Both 2706 and 2706_2 are the same for me; infinite slider verification. What's odd is that it doesn't even ask for my credentials first. Straight to verification. Running a clean install so I assumed credentials would be first, but no.

clocklear commented 2 years ago

I don't think the infinite verification 'bug' is a bug in this software, so much as it is a 'feature' in the CloudFlare protection used by Patreon. When I encountered this, waiting 24-48 hours (anecdotally) solved the problem.

burnshroom commented 2 years ago

tried it again today and it worked

aksskl commented 2 years ago

0.10.3.0 is working for me today. Test builds as well.

AlexCSDev commented 2 years ago

I think it's safe to assume that this is something that cannot be fixed or bypassed in the PatreonDownloader, so the test build will be released as a new version a bit later.

Waiting a day or two, using some less known vpn (or self hosted vpn on some small hosting provider) should fix infinite verification. The new version will also support proxy servers, with this you should be able to use residential proxy servers to bypass this issue for sure.

If anyone ends up figuring out what triggers this protection, feel free to share the information with us.

AlexCSDev commented 2 years ago

Actually you know what. I might have fixed that infinite verification thing.

Try this test build: https://mega.nz/file/TptzBS5Z#NLBh9qrJLmSRlRF__oGYcANWIynsXbSxUB83nc5GcQ4

El-tra commented 2 years ago

Actually you know what. I might have fixed that infinite verification thing.

Try this test build: https://mega.nz/file/TptzBS5Z#NLBh9qrJLmSRlRF__oGYcANWIynsXbSxUB83nc5GcQ4

Works for me!

aksskl commented 2 years ago

Actually you know what. I might have fixed that infinite verification thing.

Try this test build: https://mega.nz/file/TptzBS5Z#NLBh9qrJLmSRlRF__oGYcANWIynsXbSxUB83nc5GcQ4

Other builds started acting up. The new build works.
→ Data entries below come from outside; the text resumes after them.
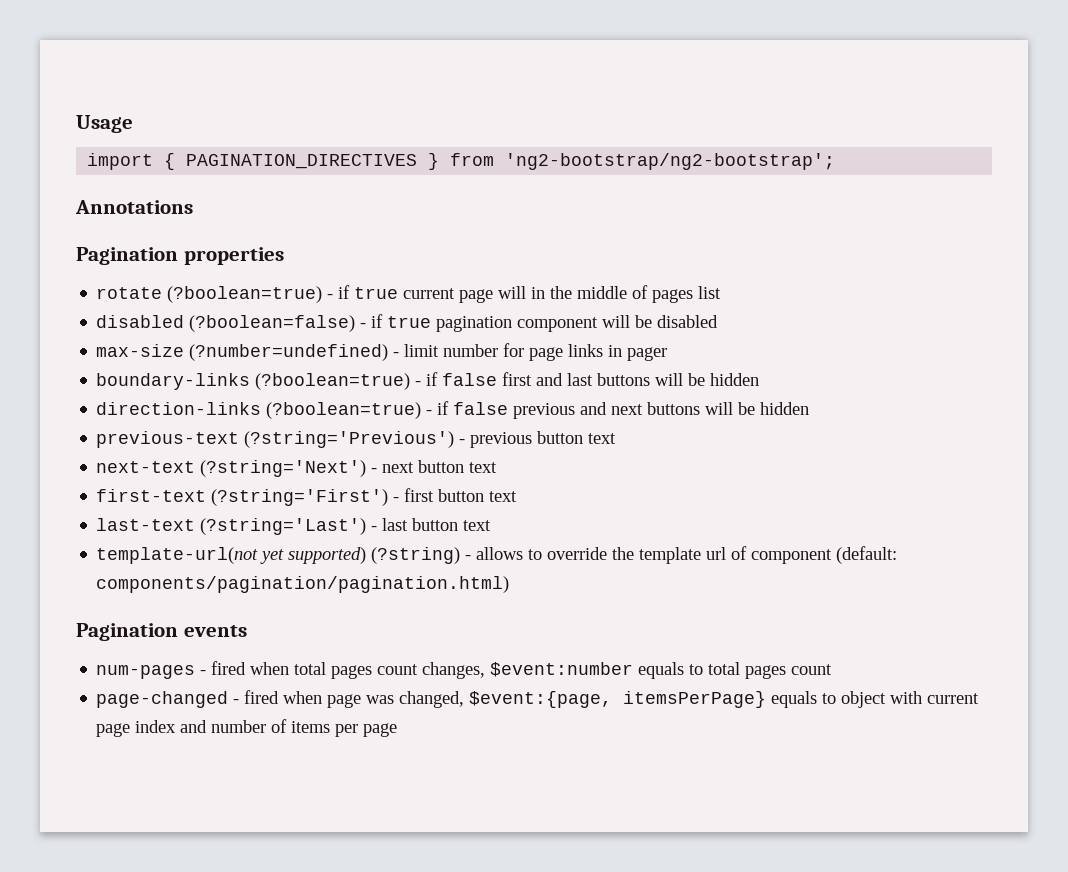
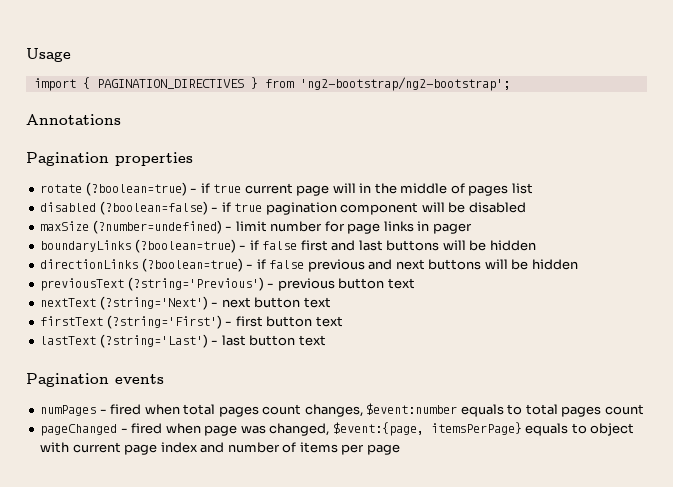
- max-size (?number=undefined) - limit number for page links in pager
+ maxSize (?number=undefined) - limit number for page links in pager
- boundary-links (?boolean=true) - if false first and last buttons will be hidden
+ boundaryLinks (?boolean=true) - if false first and last buttons will be hidden
- direction-links (?boolean=true) - if false previous and next buttons will be hidden
+ directionLinks (?boolean=true) - if false previous and next buttons will be hidden
- previous-text (?string='Previous') - previous button text
+ previousText (?string='Previous') - previous button text
- next-text (?string='Next') - next button text
+ nextText (?string='Next') - next button text
- first-text (?string='First') - first button text
+ firstText (?string='First') - first button text
- last-text (?string='Last') - last button text
+ lastText (?string='Last') - last button text
- template-url(not yet supported) (?string) - allows to override the template url of component (default: components/pagination/pagination.html)
- num-pages - fired when total pages count changes, $event:number equals to total pages count
+ numPages - fired when total pages count changes, $event:number equals to total pages count
- page-changed - fired when page was changed, $event:{page, itemsPerPage} equals to object with current page index and number of items per page
+ pageChanged - fired when page was changed, $event:{page, itemsPerPage} equals to object with current page index and number of items per page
jimbohne commented 2 years ago

Actually you know what. I might have fixed that infinite verification thing.

Try this test build: https://mega.nz/file/TptzBS5Z#NLBh9qrJLmSRlRF__oGYcANWIynsXbSxUB83nc5GcQ4

I've had the infinite verification problem with the current release. Came here to report the bug, tried your test build - works like a charm! Thanks a lot!